When an LDAP server receives a bind operation that contains a distinguished name (DN) but an empty password, the server typically interprets the operation as an unauthenticated bind under RFC 4513. The bind returns success, and Spring LDAP treats the result as a verified login. Applications that rely on this result for authentication grant access to the account named in the username field.

The impact depends on the targeted account. An attacker who knows or guesses a privileged username can authenticate to the application as that user. The vulnerability is exploitable over the network without prior authentication or user interaction.

Root Cause

The root cause is missing input validation in the credential field of the bind request [CWE-287]. The strategy classes do not enforce that the password is non-null and non-empty before invoking the LDAP bind, and they do not reject the server's success response when the supplied password was empty.

Attack Vector

An attacker submits a login request to an application that uses Spring LDAP for authentication. The attacker supplies a known or guessed username and leaves the password field empty or null. Spring LDAP performs the bind, the directory server returns a successful unauthenticated bind, and the application establishes a session as the targeted user.

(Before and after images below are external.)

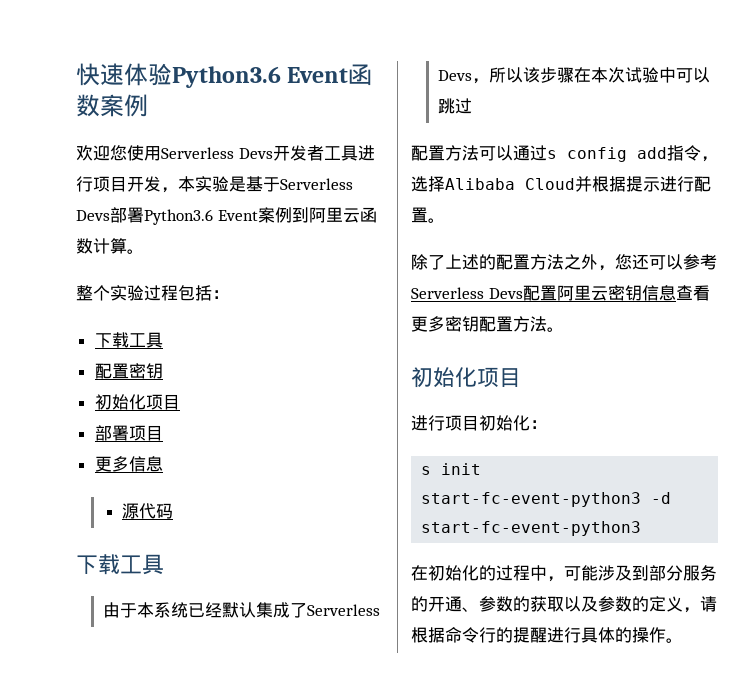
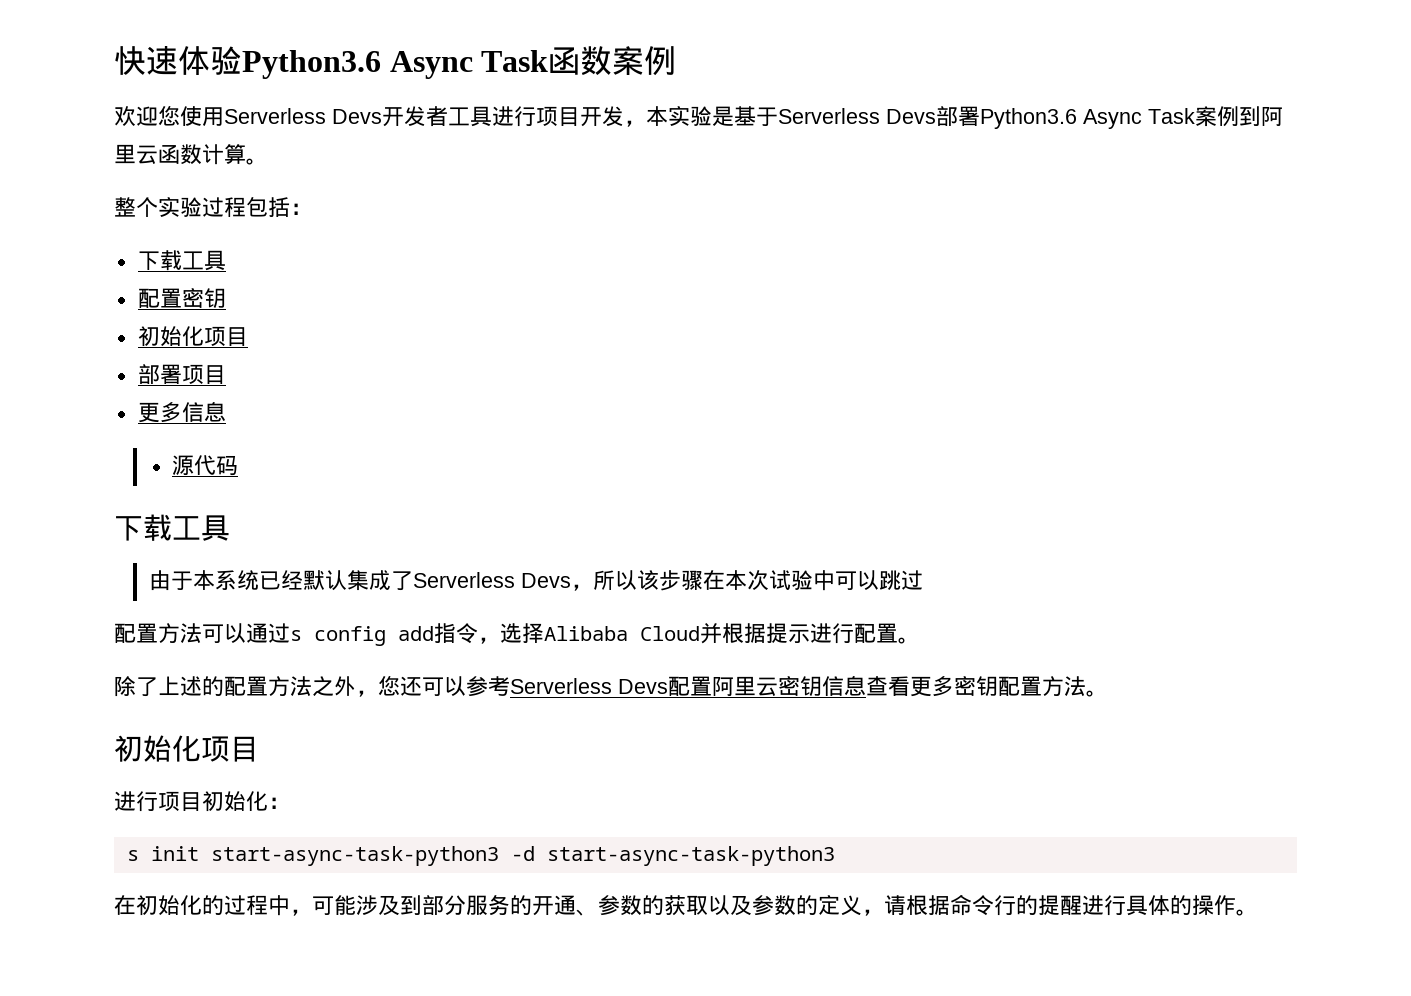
- 快速体验Python3.6 Event函数案例
+ 快速体验Python3.6 Async Task函数案例
- 欢迎您使用Serverless Devs开发者工具进行项目开发，本实验是基于Serverless Devs部署Python3.6 Event案例到阿里云函数计算。
+ 欢迎您使用Serverless Devs开发者工具进行项目开发，本实验是基于Serverless Devs部署Python3.6 Async Task案例到阿里云函数计算。
- s init start-fc-event-python3 -d start-fc-event-python3
+ s init start-async-task-python3 -d start-async-task-python3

The vulnerability is described in prose because no verified proof-of-concept code is available. See the Spring Security Advisory CVE-2026-41720 for vendor technical details.

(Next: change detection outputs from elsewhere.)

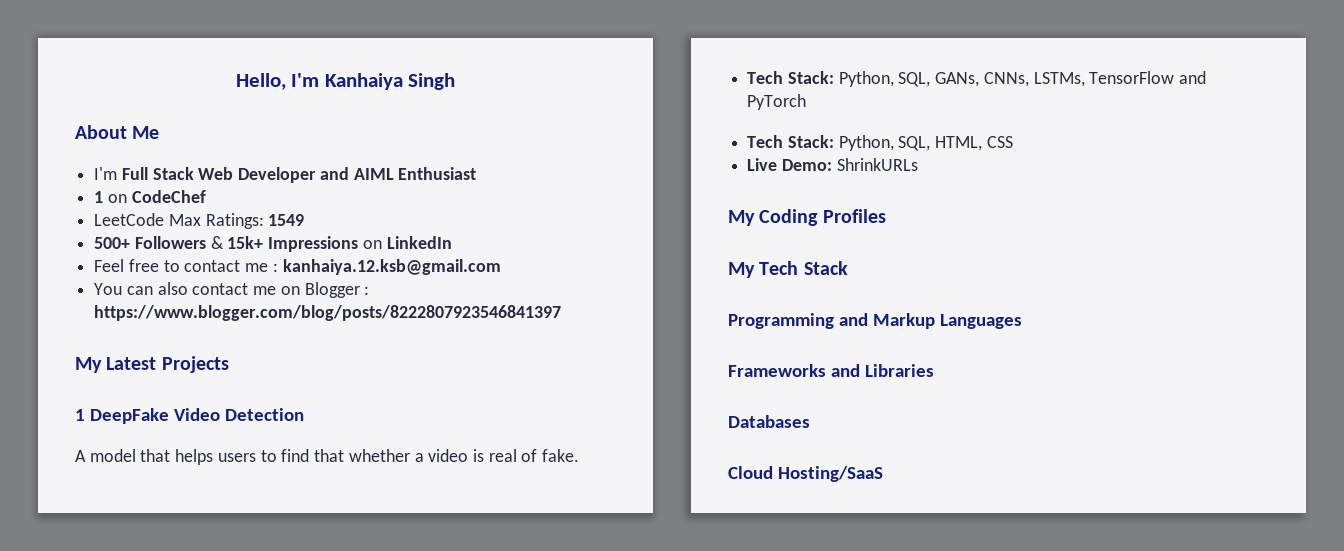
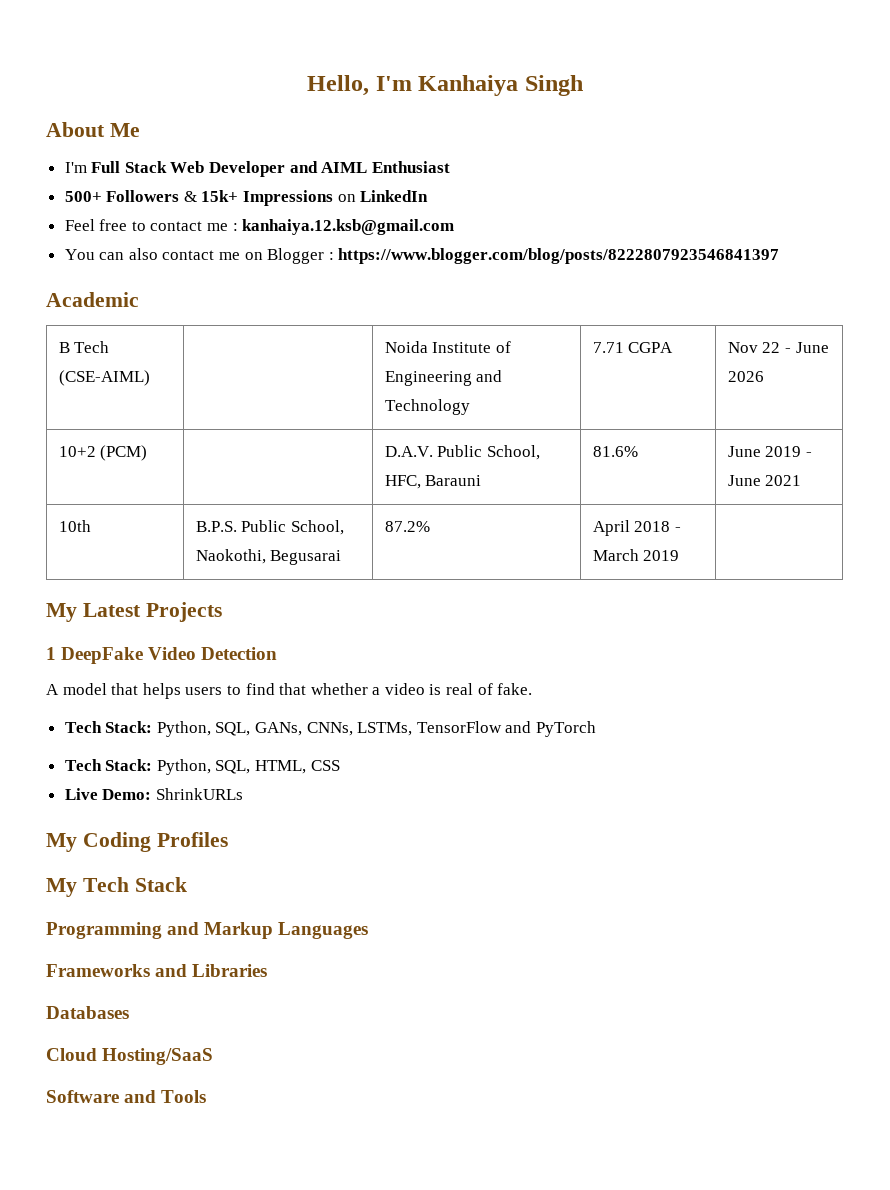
- 1 on CodeChef
- LeetCode Max Ratings: 1549
+ Academic
+ B Tech (CSE-AIML) | | Noida Institute of Engineering and Technology | 7.71 CGPA | Nov 22 - June 2026
+ 10+2 (PCM) | | D.A.V. Public School, HFC, Barauni | 81.6% | June 2019 - June 2021
+ 10th | B.P.S. Public School, Naokothi, Begusarai | 87.2% | April 2018 - March 2019 |
+ Software and Tools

Detection Methods for CVE-2026-41720

Indicators of Compromise

  • LDAP server bind logs showing successful binds where the password attribute length is zero for non-anonymous DNs.
  • Application authentication logs showing successful logins immediately followed by privileged actions from unfamiliar source addresses.
  • Repeated login attempts that iterate usernames while submitting empty password fields.

Detection Strategies

  • Inspect directory server audit logs for bind operations that contain a bindDN value paired with a zero-length bindPassword.
  • Correlate web application authentication events with LDAP bind events to surface logins where the credential field was empty at the application boundary.
  • Run a dependency scan against build artifacts to identify Spring LDAP versions within the affected ranges.

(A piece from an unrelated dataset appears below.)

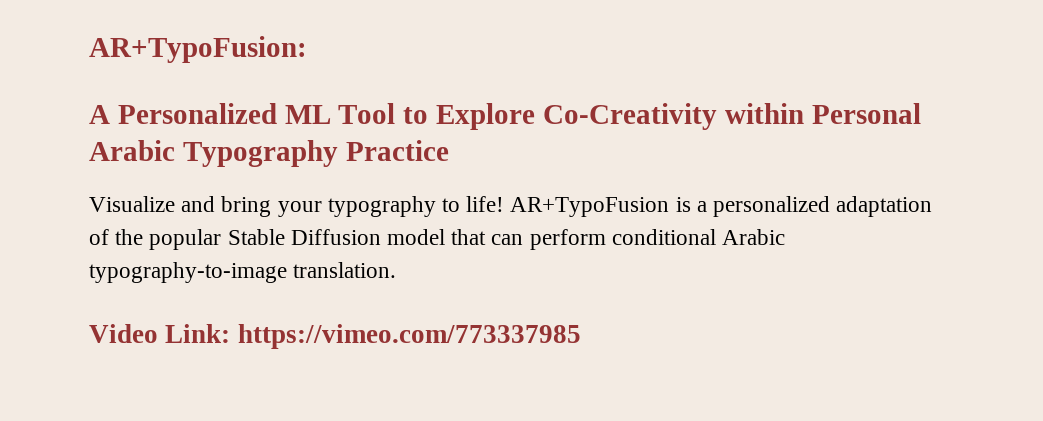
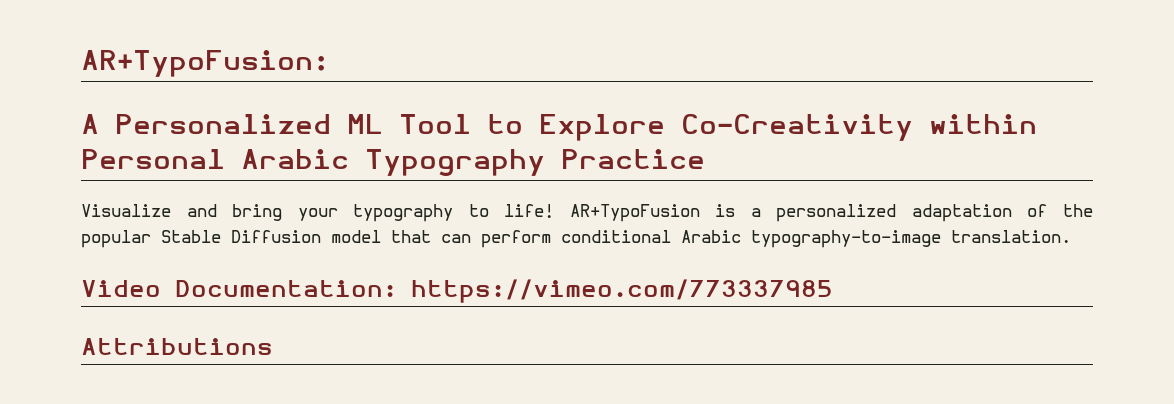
- Video Link: https://vimeo.com/773337985
+ Video Documentation: https://vimeo.com/773337985
+ Attributions

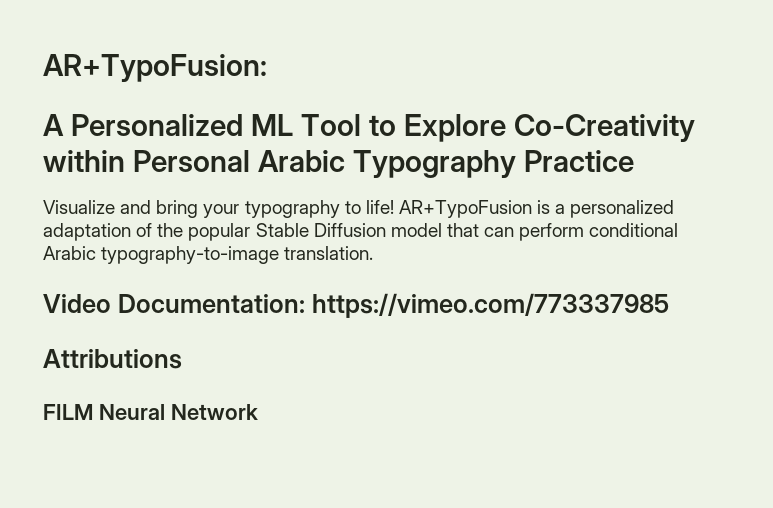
+ FILM Neural Network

Monitoring Recommendations

  • Enable verbose LDAP bind logging on Active Directory or OpenLDAP and alert on successful binds with empty credentials.
  • Monitor for spikes in authentication success rates from a single source IP across multiple usernames.
  • Track Spring LDAP library versions in software bill of materials (SBOM) reports and flag instances at or below the patched releases.

How to Mitigate CVE-2026-41720

Immediate Actions Required

  • Upgrade Spring LDAP to a patched release outside the affected version ranges as soon as possible.
  • Reject authentication requests at the application layer when the submitted password is null or empty, before invoking Spring LDAP.
  • Disable or restrict anonymous and unauthenticated binds on the backing LDAP directory server.

Patch Information

VMware/Spring has issued fixed releases through the Spring Security Advisory CVE-2026-41720. Upgrade Spring LDAP beyond 2.4.4, 3.2.17, 3.3.7, and 4.0.3 according to the advisory guidance.

Workarounds

  • Add a pre-authentication filter that validates password length and rejects empty values before the bind call.
  • Configure the LDAP server to reject unauthenticated bind requests, forcing it to return an error when an empty password is supplied with a DN.
  • Where feasible, switch to authentication providers that do not rely on raw LDAP simple binds for credential verification.
bash
# Example dependency override in Maven to pull a patched Spring LDAP release
mvn dependency:tree -Dincludes=org.springframework.ldap:spring-ldap-core
# Update the version property in pom.xml to a fixed release, then rebuild
mvn clean verify

Disclaimer: This content was generated using AI. While we strive for accuracy, please verify critical information with official sources.